Katherine exchanged rapid glances with Rachel. "Something personal behind that, too," she reflected. "If the lady Eleanor dares to go back on Betty, I shall start out after her scalp."
So it was fortunate that Betty and Eleanor did not meet on their respective homeward ways until Katherine was well inside the Westcott House, out of hearing of their colloquy. Between the darkness and the flying snow the two girls were close together before they recognized each other. Then Eleanor was hurrying on with some commonplace about "the beastly weather," when Betty stopped her.
"We were just talking about you," she said, "Rachel and Katherine and I, over in Rachel's room, wondering why you never meet with the old guard any more."
"Why, I'm busy," said Eleanor, shortly. "Didn't you know that it's less than a week to midyears?"
"But all this term-" protested Betty, wishing she had said nothing, yet reluctant now to let the opportunity slip through her hands.
"Well, to tell the truth," broke in Eleanor, impatiently, "our interests are different, Betty,-they have been from the first. You like to be friends with everybody. I like to pick and choose. I don't really care anything about the rest of the Chapin house girls, and I can't see you without seeing them too."
"But this fall," began Betty.
"Well-the truth is this fall-" said Eleanor, fiercely, "this fall I forgot who I was and what I was. Now I've come to my senses again." And without giving Betty time to reply she swept off into the darkness.
Betty wasn't very hungry for dinner. As soon as possible she slipped out of the noisy dining-room, up to the silence of the deserted third floor.

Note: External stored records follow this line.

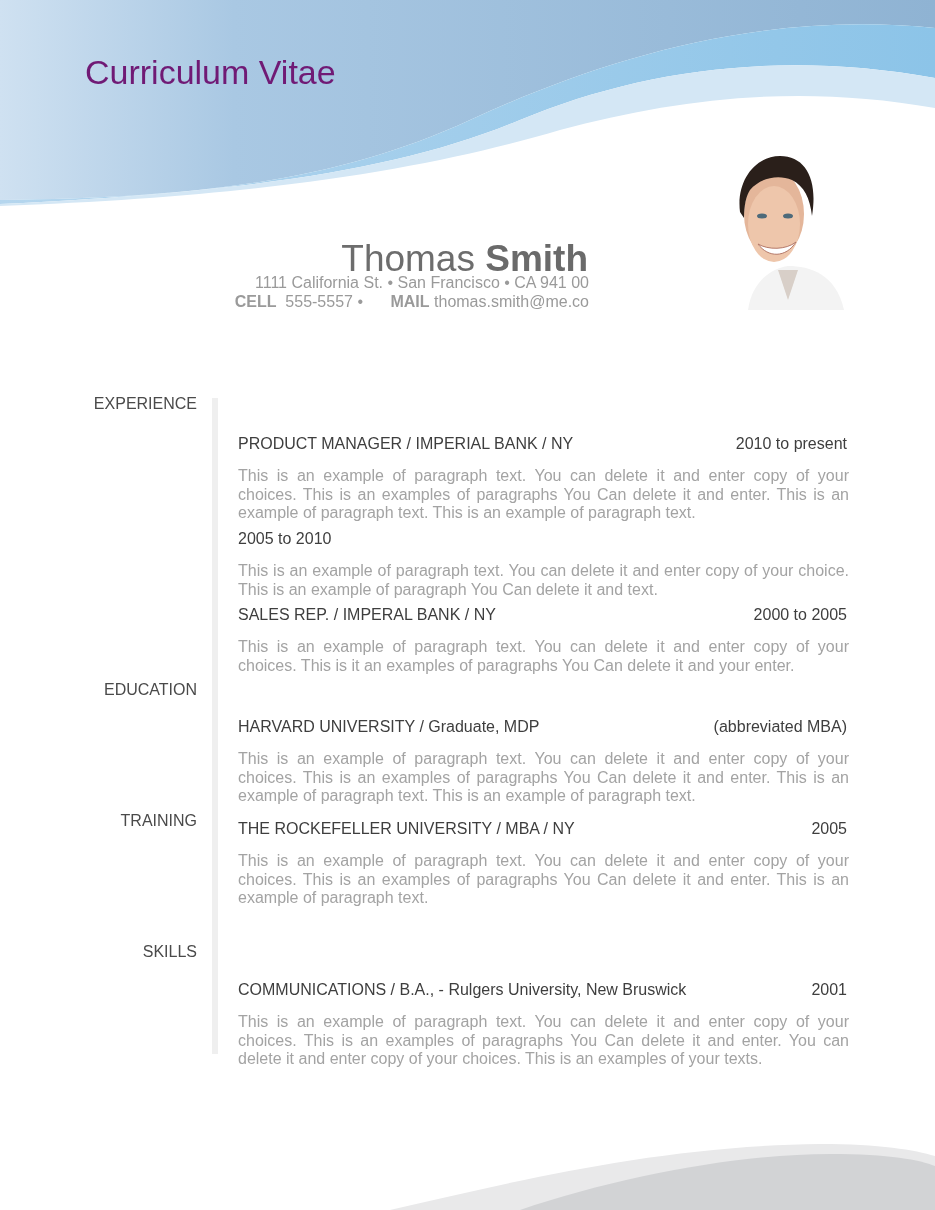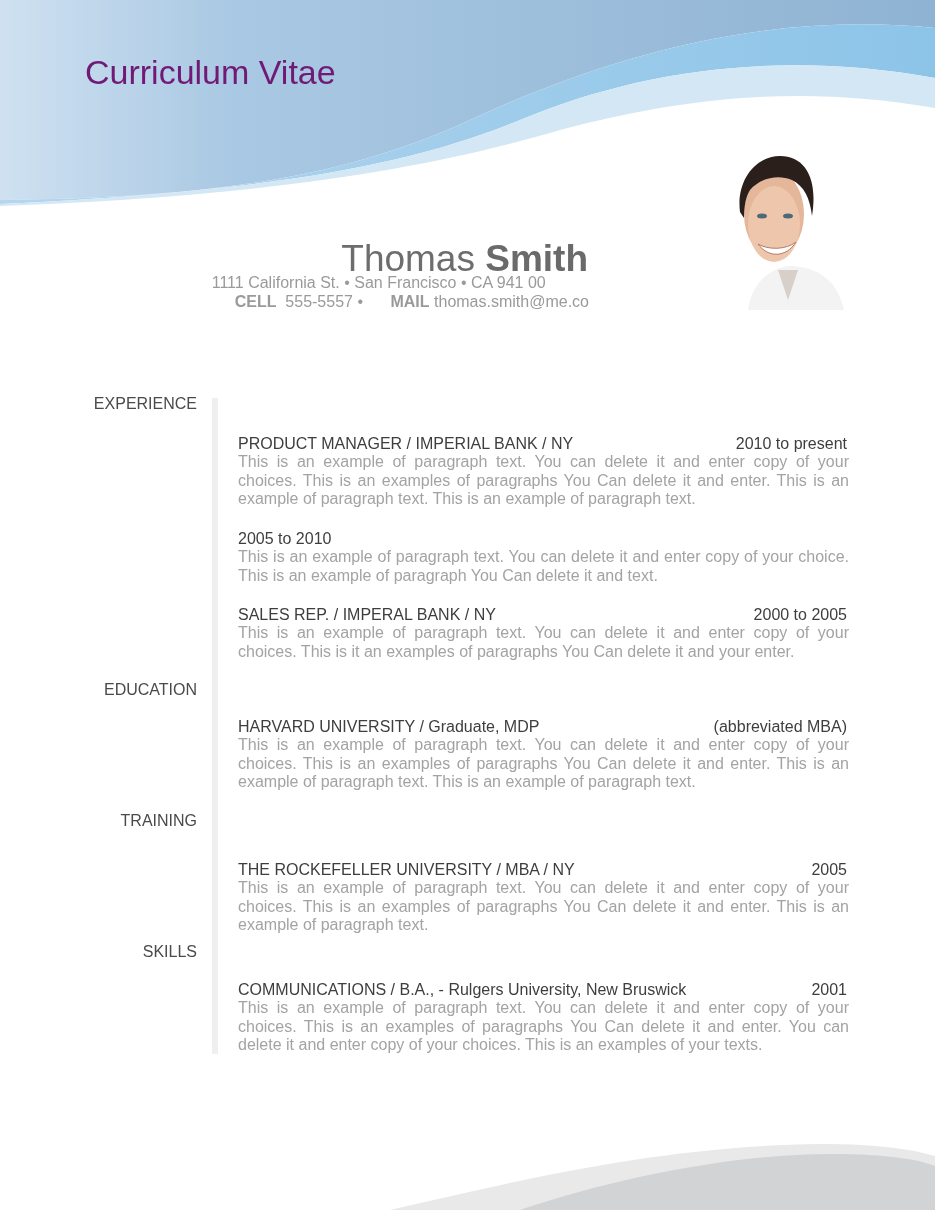"1111 California St. • San" .contact { text-align: left -> right }
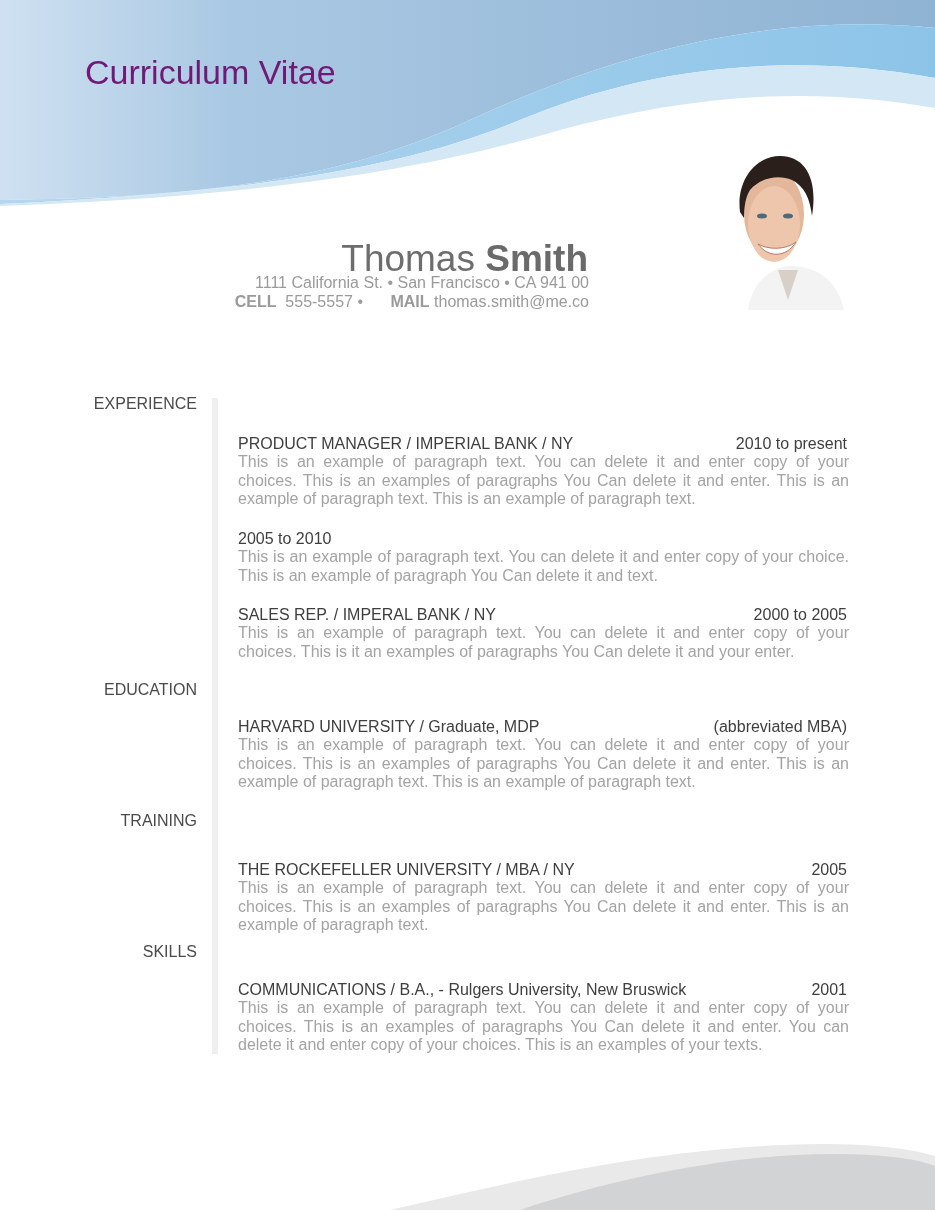"This is an example of" .entry-body { margin-top: 0 -> 14px }
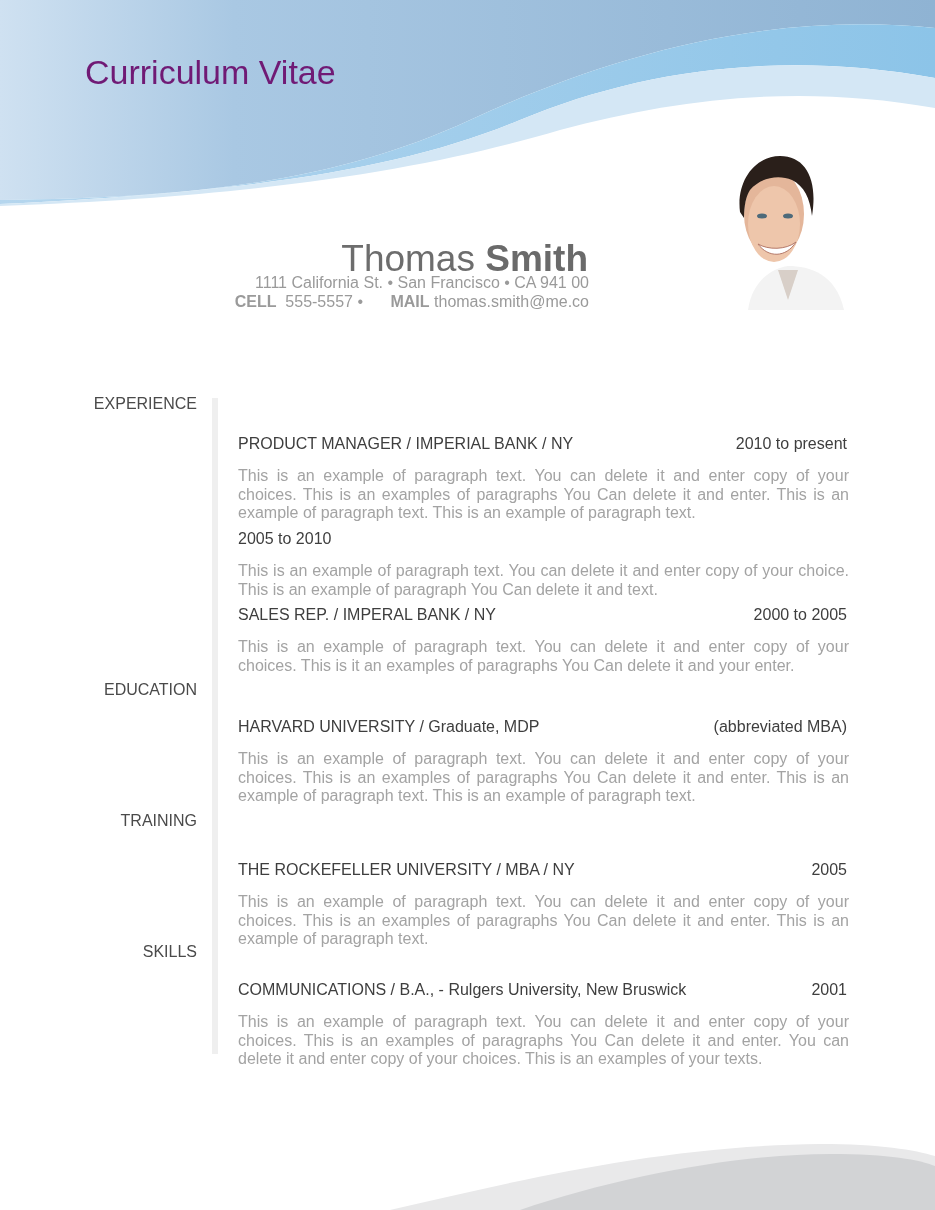"THE ROCKEFELLER UNIVERSITY / MBA" div.entry { top: 860px -> 819px }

"What I can't understand," she told the green lizard, "is the way her voice sounded. It certainly broke just as if she was trying not to cry. Now, why should that be? Is she sorry to have come to her senses, I wonder?"
The green lizard had no suggestions to offer, so Betty put on her new kimono with butterflies in the border and a bewitching pink sash-it was real Japanese and the envy of all her friends-and prepared to spend the evening cramming for her history exam, with Nita Reese.